Secondary and Tertiary Hyperparathyroidism Indian Medical PG Question 2: Which of the following is not a treatment option for hypercalcemia?
- A. Strontium (Correct Answer)
- B. Bisphosphonates
- C. Steroids
- D. Phosphate
Secondary and Tertiary Hyperparathyroidism Explanation: ***Strontium***
- **Strontium ranelate** is primarily used in the treatment of **osteoporosis** to promote bone formation and inhibit bone resorption.

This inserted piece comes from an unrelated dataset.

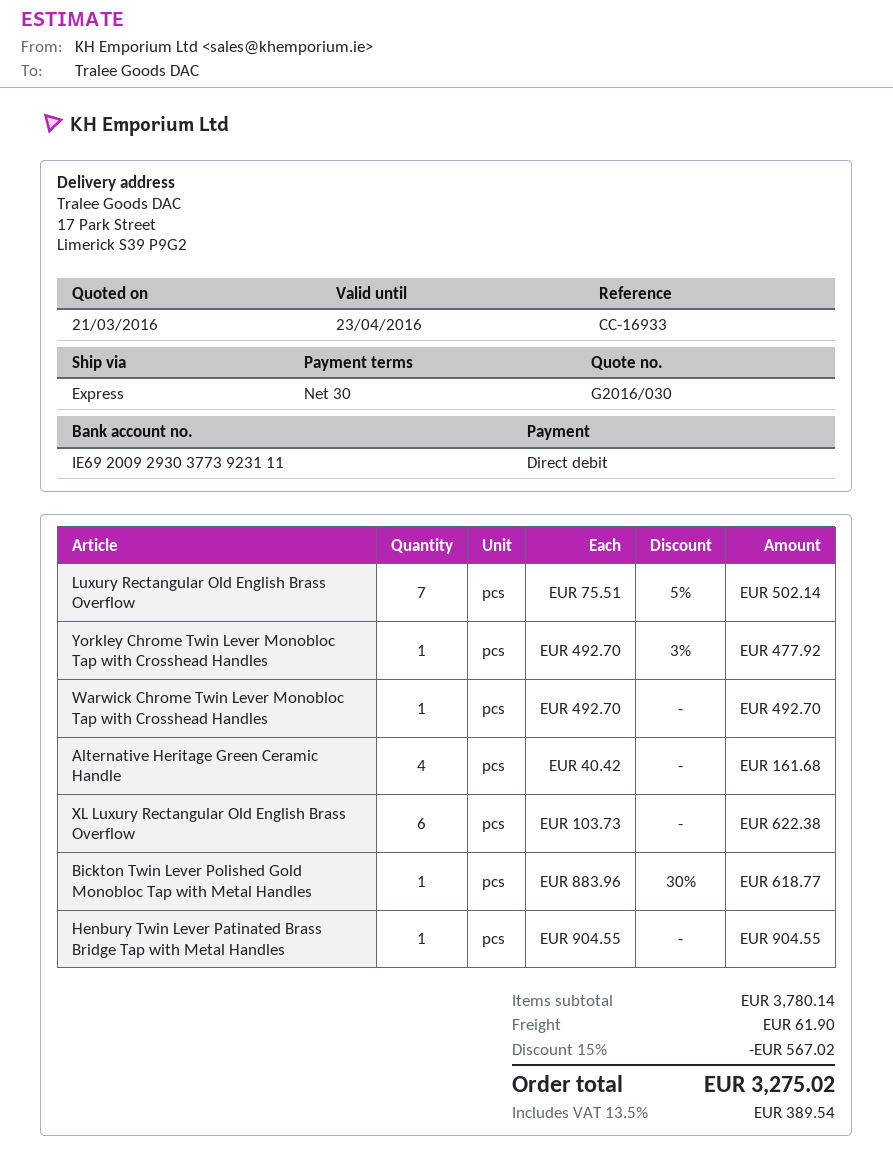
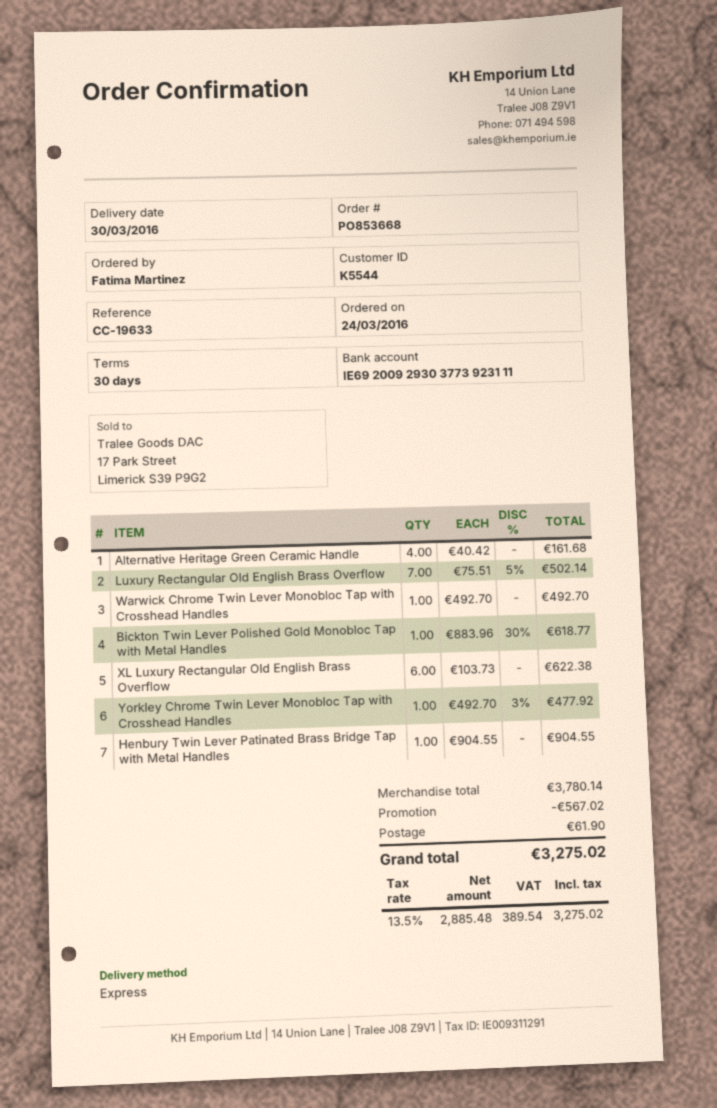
reference: CC-16933 -> CC-19633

- It does not have a recognized role in the acute or long-term management of **hypercalcemia** and could potentially worsen it due to its bone-targeting effects if not carefully managed.
*Steroids*
- **Glucocorticoids** are effective in treating hypercalcemia associated with **granulomatous diseases** (e.g., sarcoidosis) and certain malignancies (e.g., multiple myeloma) by reducing calcitriol production or tumor burden.
- They decrease intestinal calcium absorption and increase renal calcium excretion in conditions where 1,25-dihydroxyvitamin D is elevated.
*Bisphosphonates*
- **Bisphosphonates** (e.g., zoledronic acid, pamidronate) are potent inhibitors of **osteoclast-mediated bone resorption** and are a cornerstone in the treatment of moderate to severe hypercalcemia, especially due to malignancy. [1]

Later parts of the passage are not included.